In the event that you believe that the trial court made an error in your case, you may appeal the court’s judgment or order to a higher court called “the Appellate Term.” The party requesting the appeal is known as “the appellant” and the opposing party is known as “the respondent.” An appeal is not a new trial. No witnesses will be heard by, as well as no new evidence or facts will be presented to, the Appellate Term. The appeal is based on the “record” that was made during the trial court, which is comprised of all the proceedings and documents that were filed.

The Appellate Term will decide whether the trial court made any error that requires additional action. The Appellate Term can order that a new trial be held, that the case be dismissed, or that the terms of the order or judgment be modified.


Motions for a Stay

Bear in mind that the order or judgment that you are seeking to reverse or modify remains in effect while your appeal is being considered unless you obtain a “stay” from the trial court or the Appellate Term. A stay is simply a direction that the terms of the order or judgment should not go into effect until after the appeal is decided. To get a stay, you must show the court why the appeal will be successful. In some cases, such as when an appellant is ordered to pay money to the other party by the trial court, the Appellate Term will order that the appellant post money with the Appellate Term to make sure that if the appellant loses, the respondent will be able to collect the money he or she is owed.


Due to the large number of landlord/tenant eviction appeals heard by the Appellate Terms, the Appellate Terms in both Departments have developed a method for granting stays of lower court judgments and orders on very short notice. A motion may be brought by an order to

show cause by which the moving party may obtain an immediate but temporary stay of the lower court’s order or judgment pending determination by the Appellate Term of a motion for stay pending the hearing and determination of the appeal.


A party seeking an immediate stay is required to prepare motion papers (i.e. an affidavit or affirmation, a copy of the notice of appeal, a copy of lower court’s order, and a receipt for the fee paid in filing the notice of appeal) for a stay pending appeal and bring them to the clerk’s office. After reviewing the papers, the clerk will stamp, on a sheet of paper, a blank brief form of order for a stay pending determination of the motion. The blank order is then immediately submitted to a justice of the Appellate Term who will fill in the return date for the motion, and may sign the order granting an immediate interim stay. Since the court will set a short return date, the appellant is generally required to serve a copy of all papers on the respondent by the end of the same business day. The appellant then returns to the clerk and submits an affidavit of personal service.
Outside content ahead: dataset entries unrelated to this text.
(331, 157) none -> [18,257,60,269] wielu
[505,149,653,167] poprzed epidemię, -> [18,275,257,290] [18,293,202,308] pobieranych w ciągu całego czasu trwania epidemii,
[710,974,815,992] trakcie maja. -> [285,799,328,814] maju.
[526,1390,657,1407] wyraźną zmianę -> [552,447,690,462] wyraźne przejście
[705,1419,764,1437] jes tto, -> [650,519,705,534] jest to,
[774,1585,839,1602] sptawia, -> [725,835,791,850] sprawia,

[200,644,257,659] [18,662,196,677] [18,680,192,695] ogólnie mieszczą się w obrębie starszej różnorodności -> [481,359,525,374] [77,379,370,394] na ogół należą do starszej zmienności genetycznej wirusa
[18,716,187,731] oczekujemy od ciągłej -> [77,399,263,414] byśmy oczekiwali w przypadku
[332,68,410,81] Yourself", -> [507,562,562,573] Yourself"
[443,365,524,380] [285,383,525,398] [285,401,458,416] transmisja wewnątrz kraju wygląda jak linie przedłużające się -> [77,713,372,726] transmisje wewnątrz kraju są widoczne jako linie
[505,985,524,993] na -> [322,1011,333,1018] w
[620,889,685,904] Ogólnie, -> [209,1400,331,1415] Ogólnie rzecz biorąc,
Determining the Appellate Term that Will Hear Your Case

The Appellate Term for the First Judicial Department handles appeals from civil cases in the Bronx and Manhattan. The Appellate Term for the Second Department has 2 parts: the Appellate Term for the 2nd, 11th, and 13th Judicial Districts hears appeals from Queens, Brooklyn, and Staten Island civil trial courts and the Appellate Term for the 9th and 10th Judicial Districts hears civil appeals from trial courts in Nassau, Dutchess, Putnam, Orange, Rockland, Westchester, and Suffolk counties. Each Appellate Term has different rules of practice, so it is important to check with the particular court you are appealing to.


Initiating the Appeal Process

While all judgments can be appealed, not all orders can be, and you should consult with a lawyer or the clerk of the trial court or Appellate Term to determine whether the order you want to appeal can be appealed. To start the appeal process, the appellant is required to file a piece of paper called a “notice of appeal” in the trial court, pay any required filing fees, and send it to the opposing party. The notice of appeal is a document that notifies the other party that you wish to have an order or judgment reviewed by the Appellate Term. This notice identifies

all of the parties involved in the case and sets forth the nature of the appeal. An appeal cannot be pursued without this filing, which must be served on the opposing party.
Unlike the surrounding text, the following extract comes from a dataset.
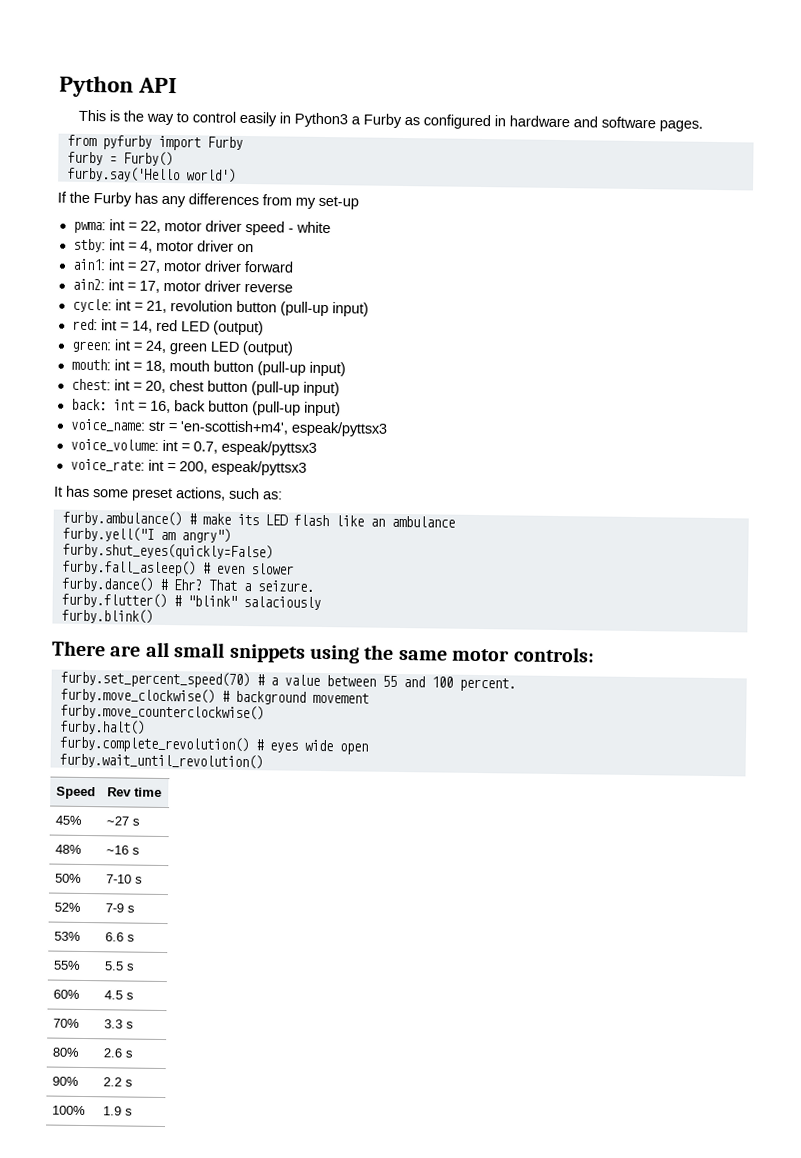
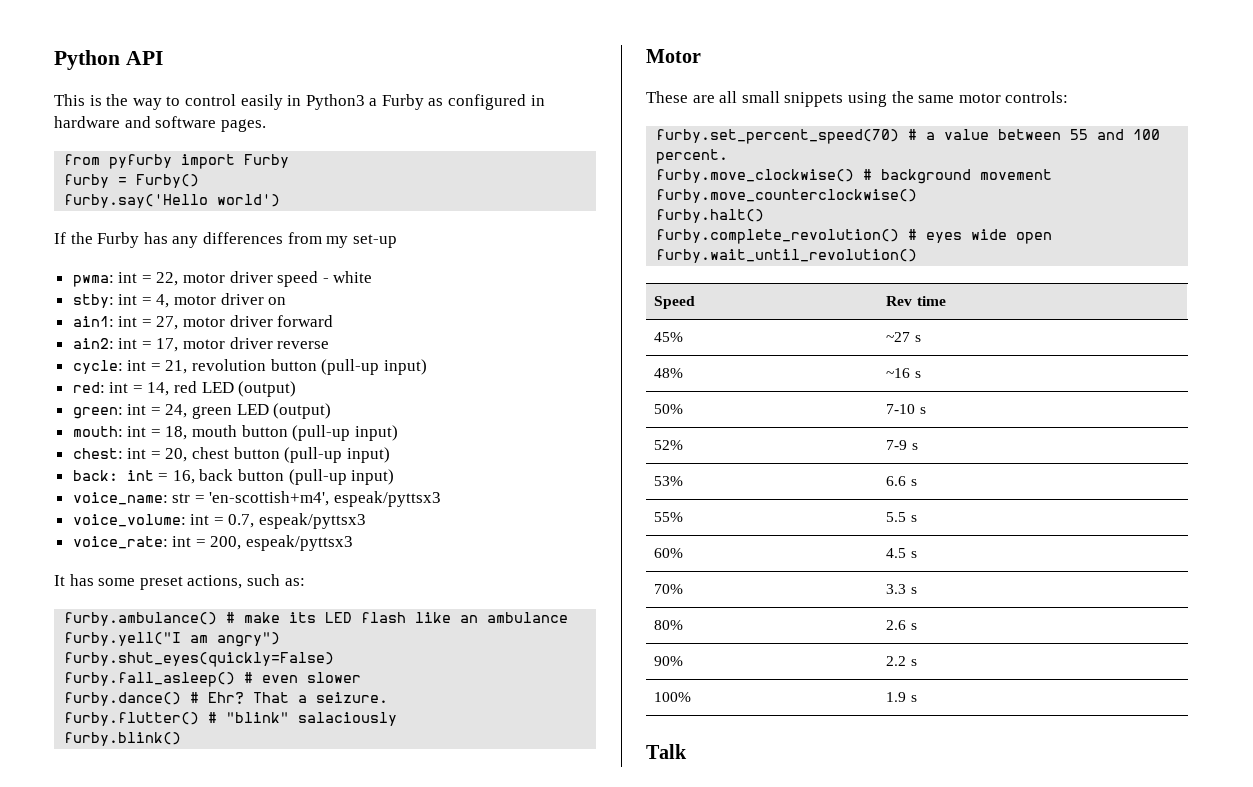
[51,640,106,657] There -> [646,49,701,63] [646,91,688,103] Motor // These
(133, 1112) none -> [646,744,687,759] // Talk

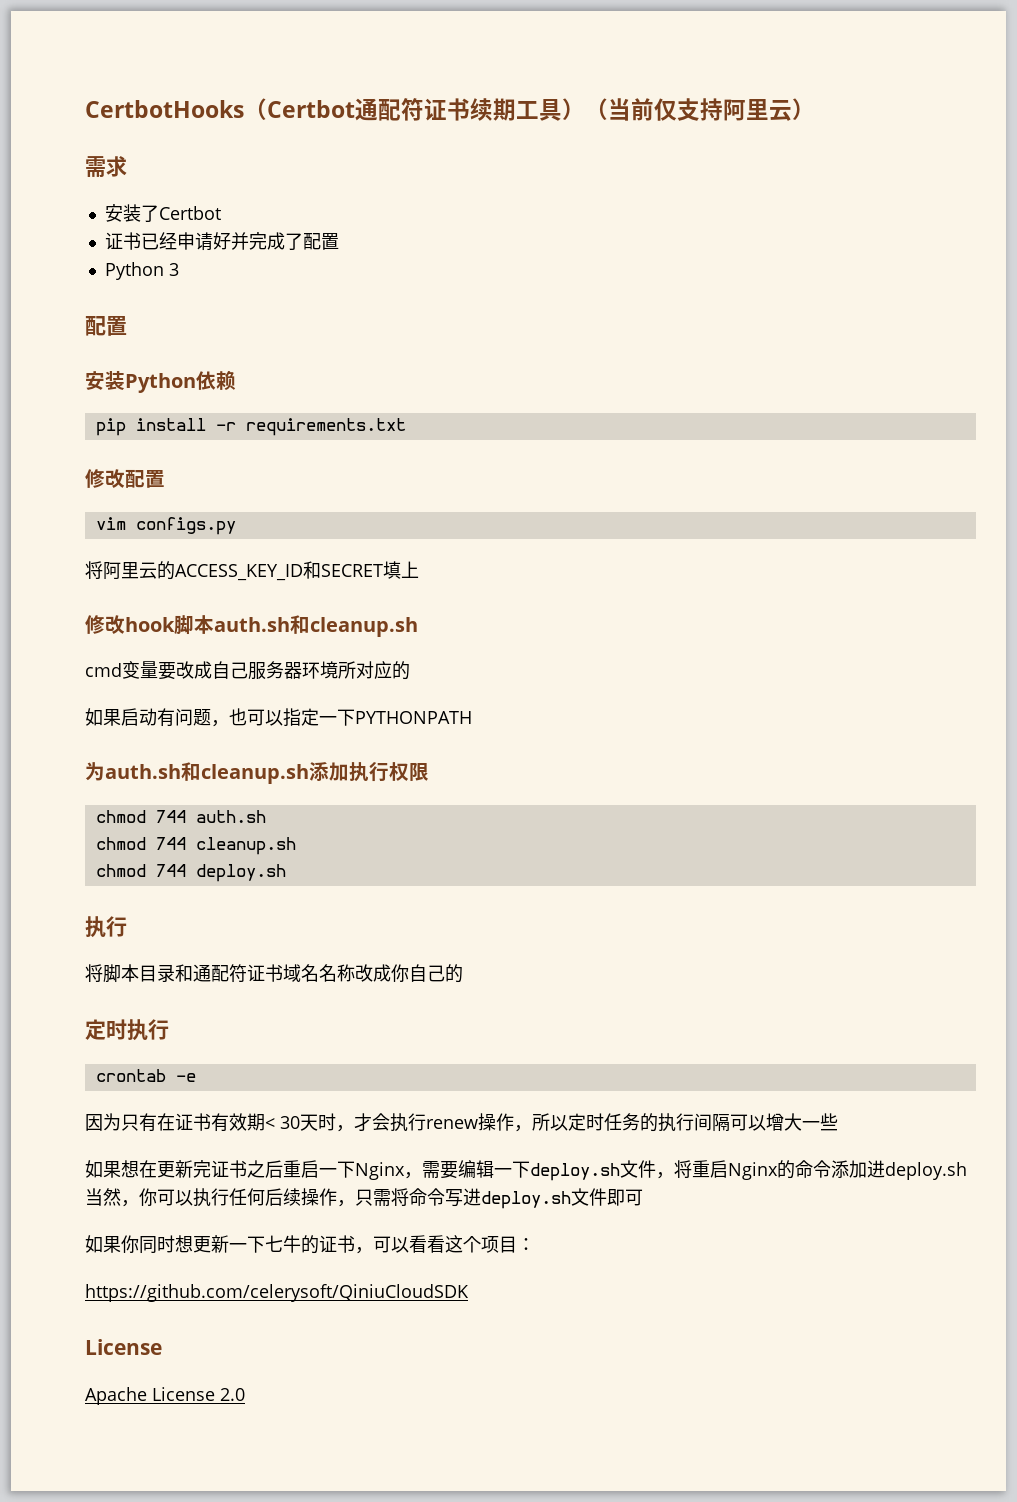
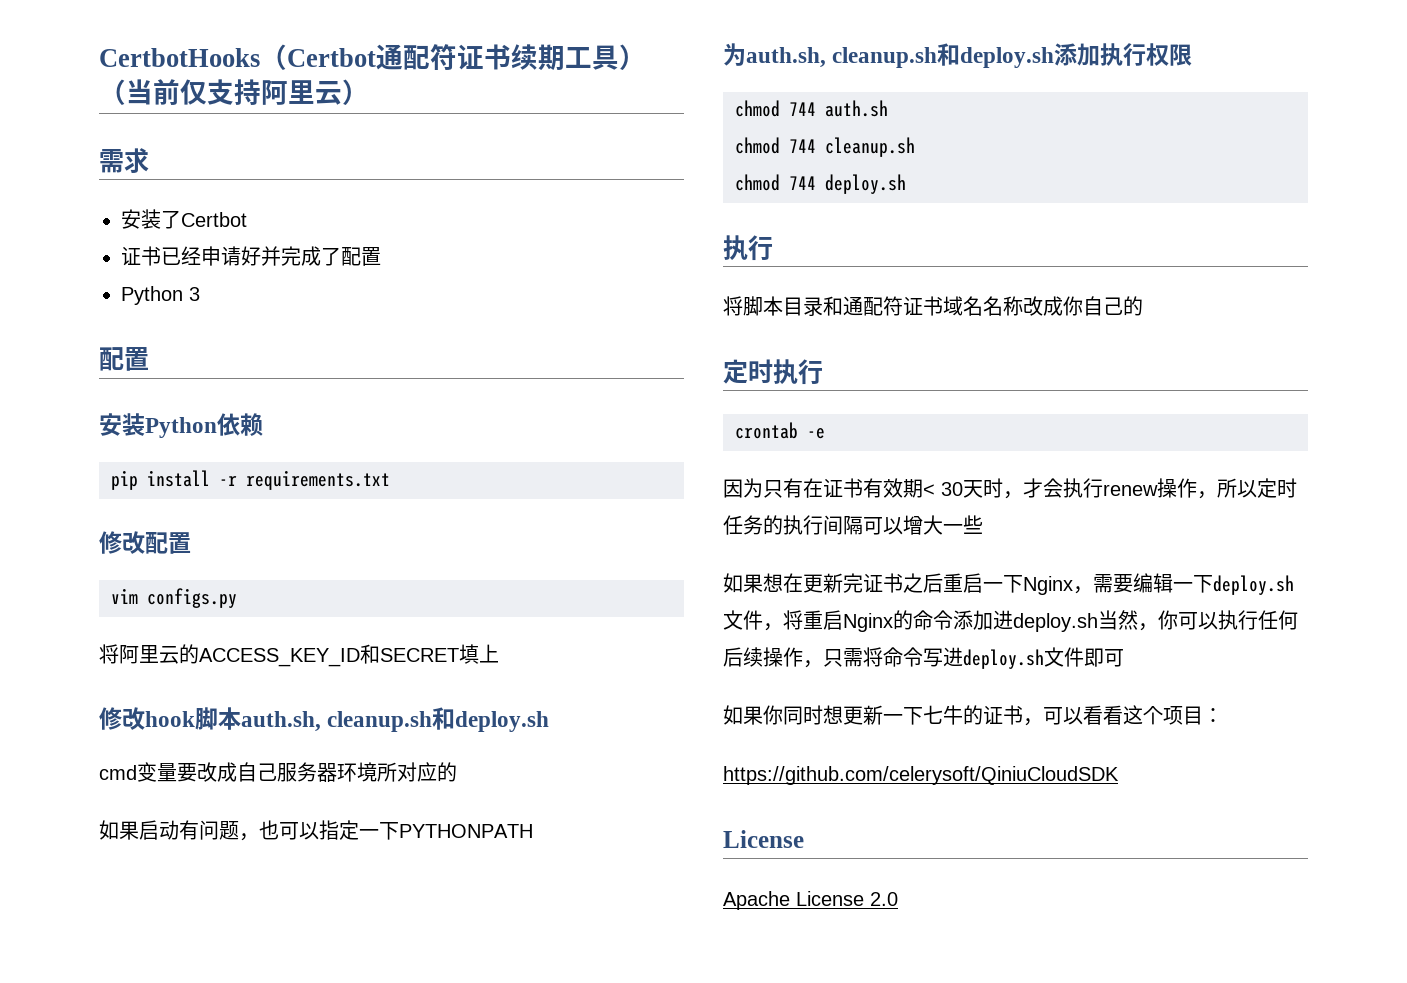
[214,615,418,637] auth.sh和cleanup.sh -> [241,707,550,732] auth.sh, cleanup.sh和deploy.sh
[105,762,309,784] auth.sh和cleanup.sh -> [746,43,1055,68] auth.sh, cleanup.sh和deploy.sh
Time Limits for Pursuing an Appeal

The timing for when you need to file the notice of appeal depends on how you were served with the judgment or order. In the event that you were served in person, you must file the notice of appeal within 30 days after you were served. In the event that you were served by regular mail, you have 35 days from the date the order or judgment was mailed to you (not from the date you received it). In the event that your case will be heard by the Appellate Term, Second Department, and you were served by overnight delivery, you will have 31 days from the date it was sent. With the exception of when the case is a commercial case or was in small claims court, you have 30 days from the day you were actually served (however you got it) to file the notice of appeal.
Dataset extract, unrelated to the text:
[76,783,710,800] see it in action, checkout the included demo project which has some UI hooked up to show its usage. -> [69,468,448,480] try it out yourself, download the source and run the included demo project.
In the event that you do not file the notice of appeal on time, your appeal will be dismissed. But if you were represented by an attorney, and the attorney dies, is disabled, or is suspended from the practice of law before the time to file the notice of appeal runs out, you can file the notice of appeal within 60 days from the date of the death, disability or suspension.

The Cost of an Appeal

Pursuing an appeal can be expensive. In addition to the filing fee, there can be additional expenses, including attorney’s fees and the costs of transcribing, reproducing, and filing a record of the trial court proceedings. If you think you cannot afford these costs, you might be able to obtain poor person status. When this is granted, many of the costs and fees will be waived or paid by the government. To apply for poor person status, you are required to sign a sworn statement that has complete information about your assets and income to show that you are unable to pay the necessary expenses and sufficient information to show the appeal has merit.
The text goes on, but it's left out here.